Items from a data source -
<<<<
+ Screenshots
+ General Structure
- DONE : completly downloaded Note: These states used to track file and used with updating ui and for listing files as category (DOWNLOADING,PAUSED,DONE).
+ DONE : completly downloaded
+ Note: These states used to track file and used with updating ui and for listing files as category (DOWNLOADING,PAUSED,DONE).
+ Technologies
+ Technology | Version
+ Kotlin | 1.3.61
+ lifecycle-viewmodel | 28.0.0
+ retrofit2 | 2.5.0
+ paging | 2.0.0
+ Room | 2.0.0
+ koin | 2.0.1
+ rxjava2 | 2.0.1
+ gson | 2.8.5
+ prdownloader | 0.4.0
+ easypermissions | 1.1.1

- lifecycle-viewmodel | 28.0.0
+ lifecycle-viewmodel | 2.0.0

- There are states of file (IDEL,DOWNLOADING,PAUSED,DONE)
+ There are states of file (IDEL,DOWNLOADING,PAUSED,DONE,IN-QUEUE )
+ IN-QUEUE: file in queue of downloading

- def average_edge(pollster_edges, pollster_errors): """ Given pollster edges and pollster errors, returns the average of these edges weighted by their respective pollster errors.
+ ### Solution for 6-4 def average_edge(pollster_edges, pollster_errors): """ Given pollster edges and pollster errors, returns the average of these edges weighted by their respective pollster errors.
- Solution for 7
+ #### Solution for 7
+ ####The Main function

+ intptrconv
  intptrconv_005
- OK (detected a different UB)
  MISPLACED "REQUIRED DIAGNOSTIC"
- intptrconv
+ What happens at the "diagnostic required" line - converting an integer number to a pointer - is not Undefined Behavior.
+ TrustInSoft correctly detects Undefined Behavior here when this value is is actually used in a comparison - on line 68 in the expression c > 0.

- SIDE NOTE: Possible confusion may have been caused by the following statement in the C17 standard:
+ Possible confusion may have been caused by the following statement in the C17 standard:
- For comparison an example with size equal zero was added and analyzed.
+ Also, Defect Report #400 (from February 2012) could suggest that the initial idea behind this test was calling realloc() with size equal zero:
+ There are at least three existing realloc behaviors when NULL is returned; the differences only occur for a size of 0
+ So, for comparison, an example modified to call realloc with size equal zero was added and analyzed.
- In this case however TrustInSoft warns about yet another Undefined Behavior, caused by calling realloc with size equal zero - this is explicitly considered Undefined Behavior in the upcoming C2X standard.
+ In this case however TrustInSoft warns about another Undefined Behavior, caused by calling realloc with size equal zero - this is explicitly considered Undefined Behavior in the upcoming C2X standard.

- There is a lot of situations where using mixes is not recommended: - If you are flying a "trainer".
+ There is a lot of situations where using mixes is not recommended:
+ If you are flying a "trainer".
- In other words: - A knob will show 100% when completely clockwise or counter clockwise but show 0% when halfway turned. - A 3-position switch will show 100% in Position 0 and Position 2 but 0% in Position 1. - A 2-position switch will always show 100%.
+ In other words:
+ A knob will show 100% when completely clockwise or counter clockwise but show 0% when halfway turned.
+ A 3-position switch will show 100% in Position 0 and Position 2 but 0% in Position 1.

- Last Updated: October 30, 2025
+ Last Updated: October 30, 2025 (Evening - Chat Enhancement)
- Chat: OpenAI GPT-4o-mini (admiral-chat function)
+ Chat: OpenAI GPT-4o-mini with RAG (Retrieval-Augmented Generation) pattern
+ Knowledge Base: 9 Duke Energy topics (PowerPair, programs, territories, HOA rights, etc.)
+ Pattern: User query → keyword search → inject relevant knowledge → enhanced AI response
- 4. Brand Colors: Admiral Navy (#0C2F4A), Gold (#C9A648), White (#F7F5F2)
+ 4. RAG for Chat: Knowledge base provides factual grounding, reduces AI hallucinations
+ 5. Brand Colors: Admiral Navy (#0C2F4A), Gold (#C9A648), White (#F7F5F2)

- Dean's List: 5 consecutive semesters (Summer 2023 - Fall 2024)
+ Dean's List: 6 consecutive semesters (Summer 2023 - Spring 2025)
>>>>
YOUR GOAL -
Return exactly the lines in the records above, beginning with the one that holds "5. Brand Colors: Admiral" and ending with the last.

ANSWER BELOW -
+ 5. Brand Colors: Admiral Navy (#0C2F4A), Gold (#C9A648), White (#F7F5F2)

- Dean's List: 5 consecutive semesters (Summer 2023 - Fall 2024)
+ Dean's List: 6 consecutive semesters (Summer 2023 - Spring 2025)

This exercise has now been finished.